Input: Begin

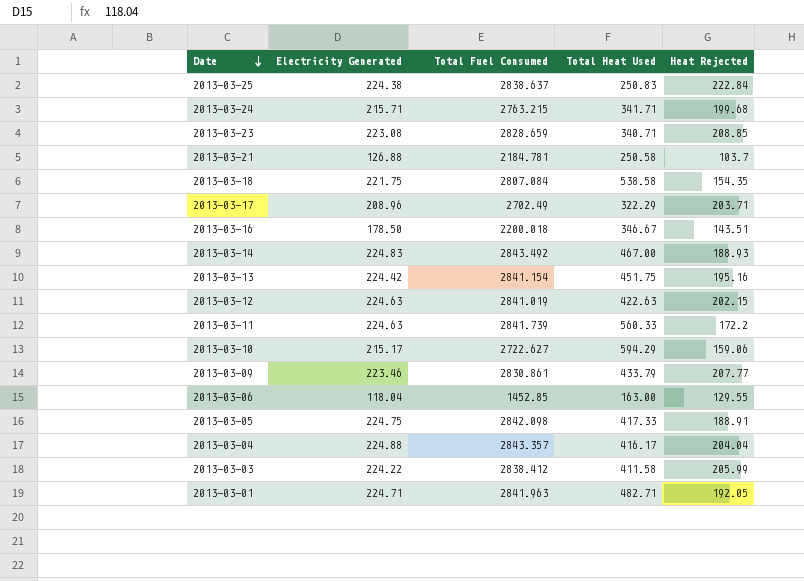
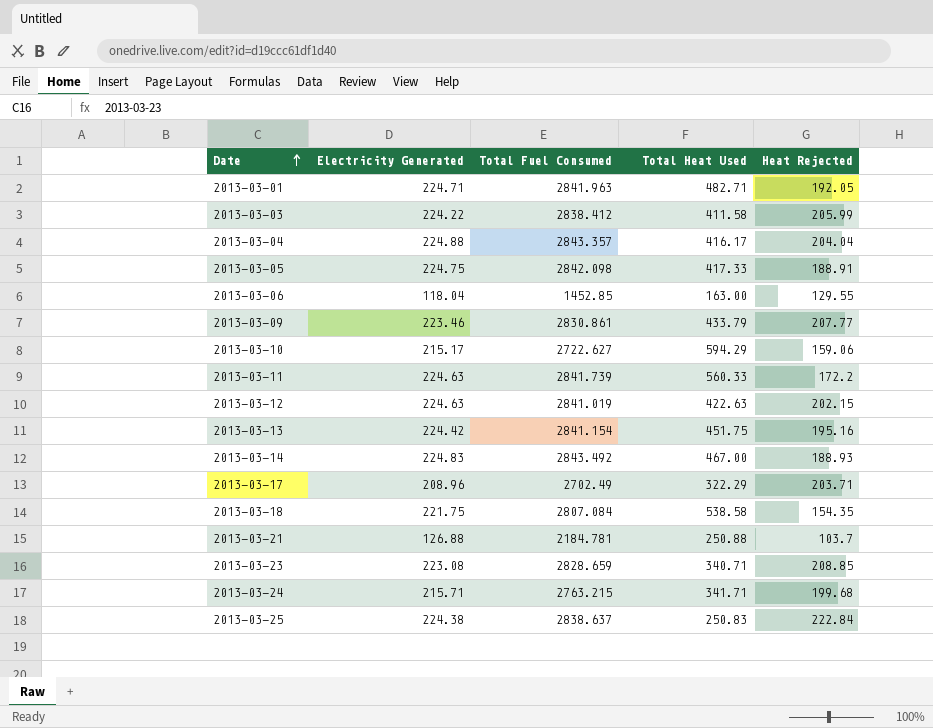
row order: Date descending -> Date ascending
row 2013-03-16: 178.50 | 2200.018 | 346.67 | 143.51 -> none
2013-03-21 | Total Heat Used: 250.58 -> 250.88

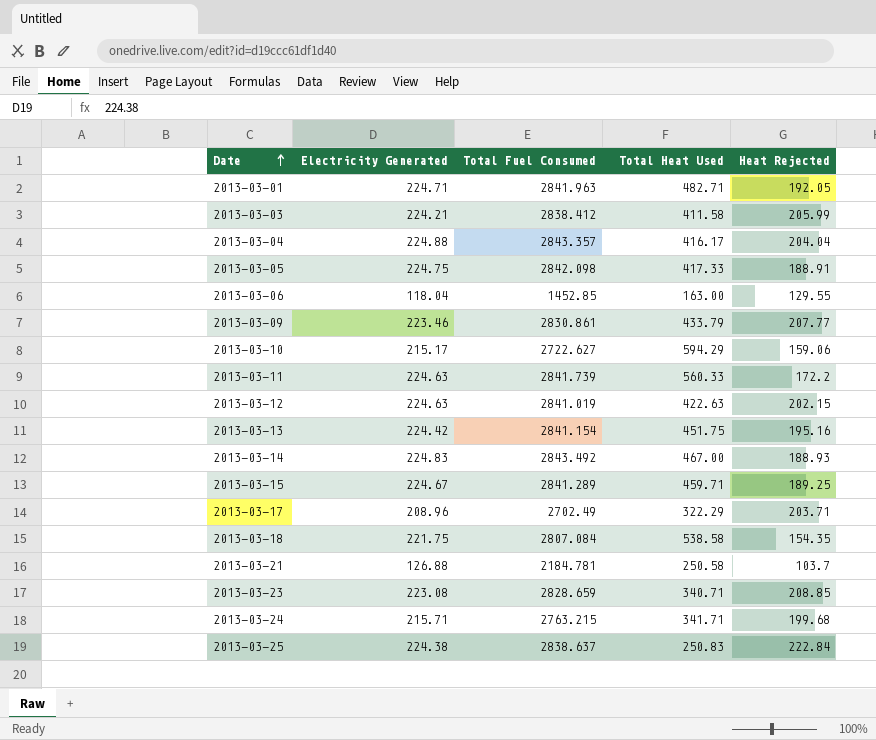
2013-03-03 | Electricity Generated: 224.22 -> 224.21
row 2013-03-15: none -> 224.67 | 2841.289 | 459.71 | 189.25
2013-03-21 | Total Heat Used: 250.88 -> 250.58

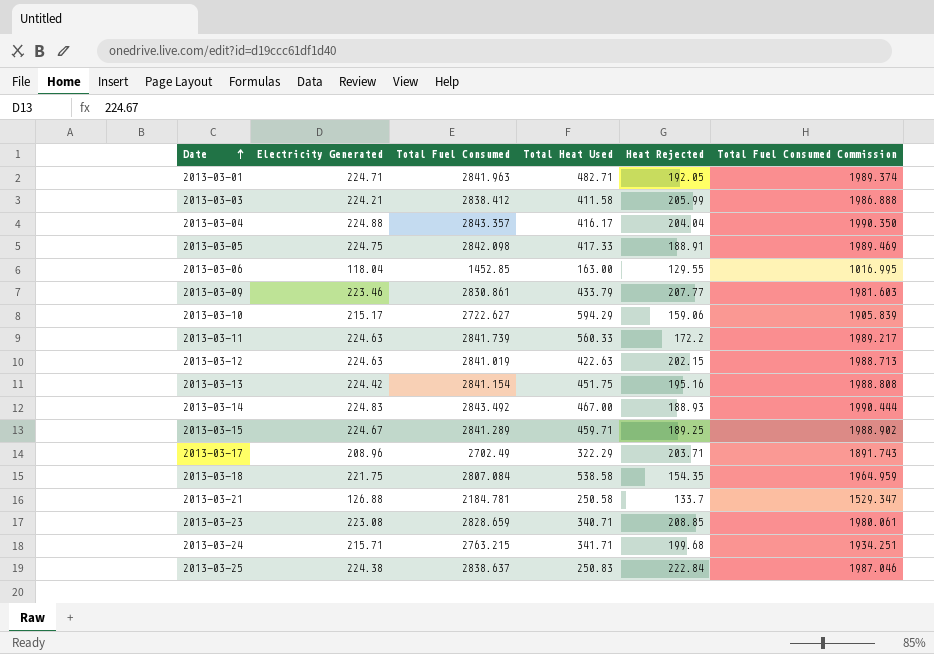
column Total Fuel Consumed Commission | formula: none -> [Total Fuel Consumed] * 0.7
2013-03-21 | Heat Rejected: 103.7 -> 133.7

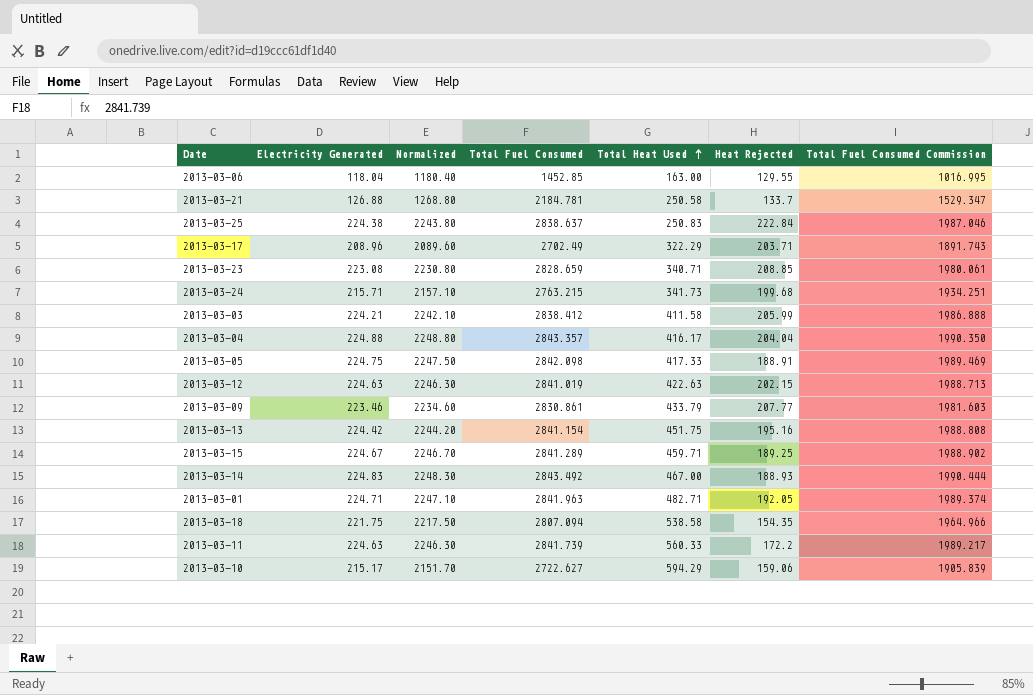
row order: Date ascending -> Total Heat Used ascending
column Normalized | formula: none -> [Electricity Generated] * 10
2013-03-24 | Total Heat Used: 341.71 -> 341.73
2013-03-18 | Total Fuel Consumed: 2807.084 -> 2807.094
2013-03-18 | Total Fuel Consumed Commission: 1964.959 -> 1964.966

Input: End

-- Exercise prompt --
Skip the images and set down the rest of the data unchanged.

-- Task output --
row order: Date descending -> Date ascending
row 2013-03-16: 178.50 | 2200.018 | 346.67 | 143.51 -> none
2013-03-21 | Total Heat Used: 250.58 -> 250.88

2013-03-03 | Electricity Generated: 224.22 -> 224.21
row 2013-03-15: none -> 224.67 | 2841.289 | 459.71 | 189.25
2013-03-21 | Total Heat Used: 250.88 -> 250.58

column Total Fuel Consumed Commission | formula: none -> [Total Fuel Consumed] * 0.7
2013-03-21 | Heat Rejected: 103.7 -> 133.7

row order: Date ascending -> Total Heat Used ascending
column Normalized | formula: none -> [Electricity Generated] * 10
2013-03-24 | Total Heat Used: 341.71 -> 341.73
2013-03-18 | Total Fuel Consumed: 2807.084 -> 2807.094
2013-03-18 | Total Fuel Consumed Commission: 1964.959 -> 1964.966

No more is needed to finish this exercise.